Meu irmão resolveu contratar seguranças após o terrorismo diário de minha cunhada. Ela estava alarmada com a onda de assaltos à clínicas e consultórios médicos. Informei  ao Deon que seu trabalho provavelmente seria temporário, Dr. Afrânio se mudará em breve para o recém construído The Square Park Office. Sheila pira quando toco no assunto, creio que se imagina acolhida pela imensidão asséptica do hall de entrada, o som dos seus saltos ecoando no mármore Carrara, passando cartãozinho na catraca. Deus cuida dos iludidos com velhos ditados e tapinhas nas costas. Em um ano Sheila odiaria aquele lugar. Pena que ela não terá tempo pra isso. Nem eu.

Dr. Afrânio abre a porta do banheiro e me flagra com Deon.

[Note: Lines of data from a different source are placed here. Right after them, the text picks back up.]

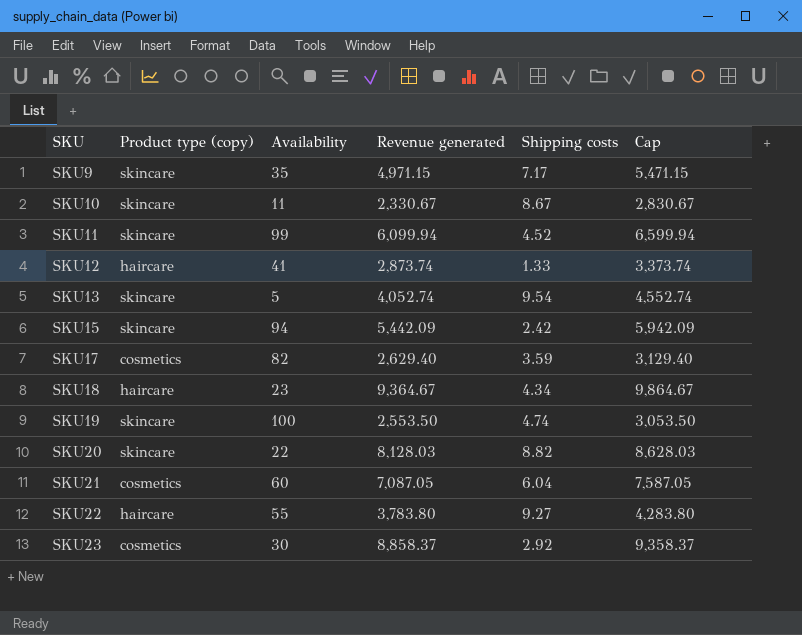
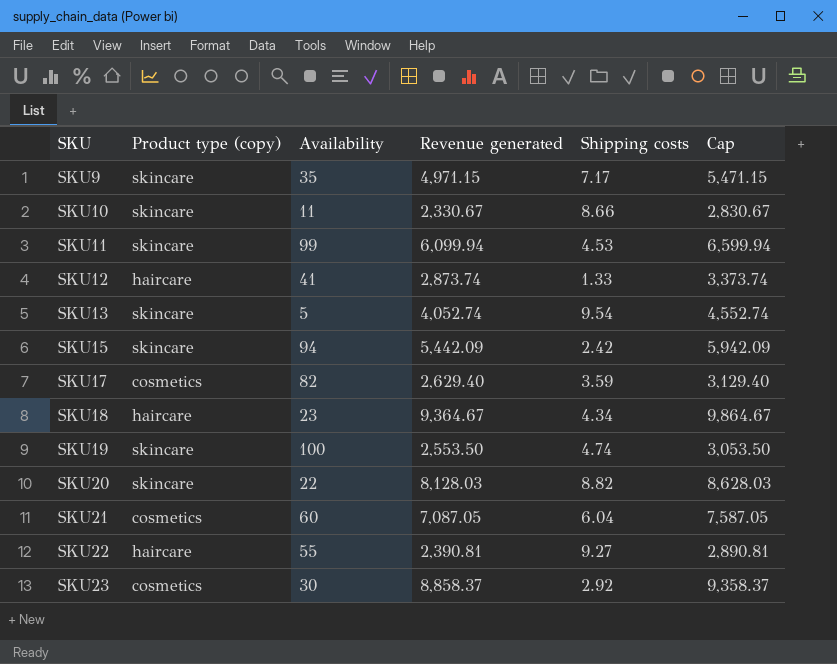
SKU10 | Shipping costs: 8.67 -> 8.66
SKU11 | Shipping costs: 4.52 -> 4.53
SKU22 | Revenue generated: 3,783.80 -> 2,390.81
SKU22 | Cap: 4,283.80 -> 2,890.81

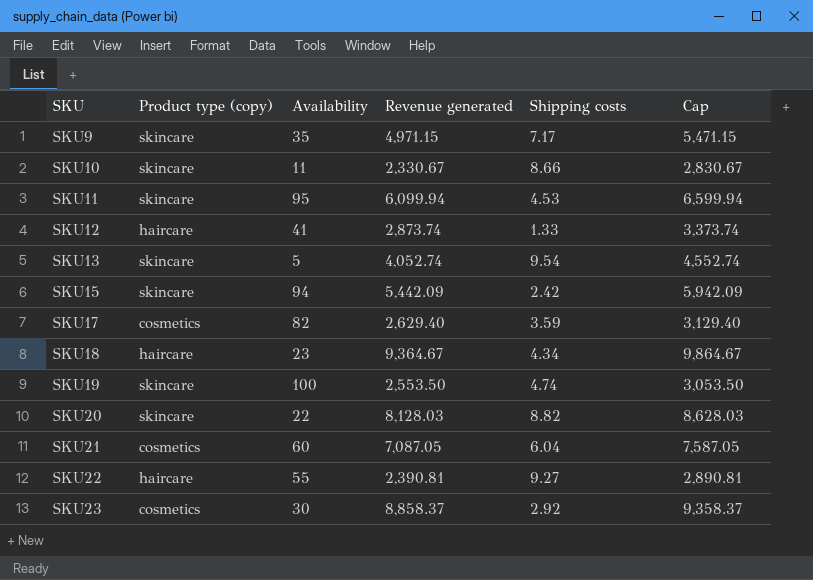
SKU11 | Availability: 99 -> 95

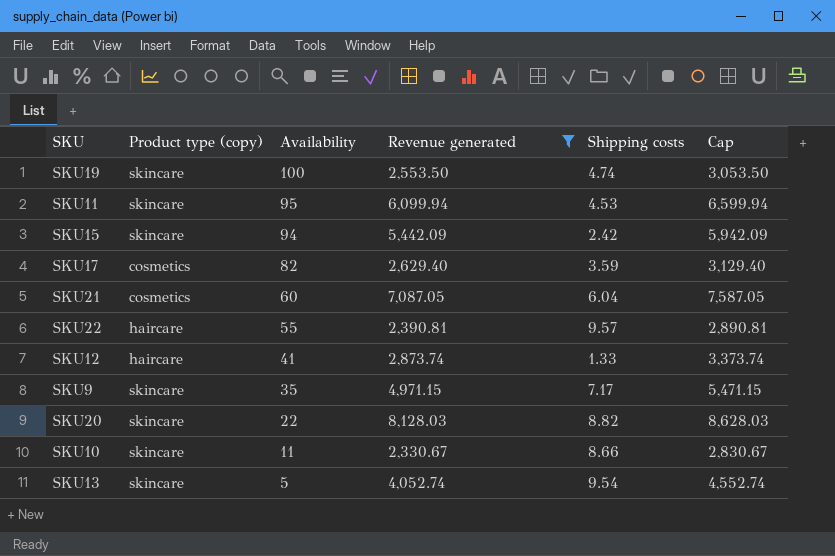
filter: none -> Revenue generated <= 8,128.03
row order: SKU ascending -> Availability descending
SKU22 | Shipping costs: 9.27 -> 9.57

Tento sugar o fio de saliva entre nós, mas soluço um riso contido e a baba escapa sem constrangimento. A última vez que meu irmão me olhou desse jeito foi quando expulsou cinco garotinhos do meu quarto de criança. Jogávamos dardos no alvo pregado à porta e ao abri-la de sopetão levou um dardo na cara. Me achou uma putinha por ter tanto moleque comigo. Bem, agora não restam dúvidas de que evoluí.

Ele me puxa pelo braço, nem tive tempo de me levantar, vou aos tropeços enquanto Deon tenta me defender ao mesmo tempo em que se ajeita dentro da calça. Tenta argumentar, mas o Dr. não quer saber, fica grunhindo xingamentos, sua puta, o dedo na minha cara, nos empurra até a saída. É final de expediente, sexta feira, já era pra ele estar jogado no sofá de casa. Deon sobe na moto e diz que não pode me dar carona porque não tem um capacete extra. Te pedi alguma coisa, cara? Ele balança a cabeça negativamente. Volto para pegar minha bolsa, por sorte Afraninho está no banheiro. Entendi. Ele sempre teve prisão de ventre durante as viagens, não curte banheiros alheios. Vou no estacionamento com as chaves de casa na mão, resolvida a escrever na lataria nova do Dr. “sou puta mesmo”, mas percebo uma silhueta dentro do carro. Bato na janela.

Oi Sheila, tudo bem? Diz pro Dr. que segunda eu venho acertar as contas, sabe? Talvez com ele, talvez com a minha cunhada. Depende da oferta. Boa noite pra vocês.

Autora: Natasha Fernanda dos Santos Zanetti, pseudônimo Zemina.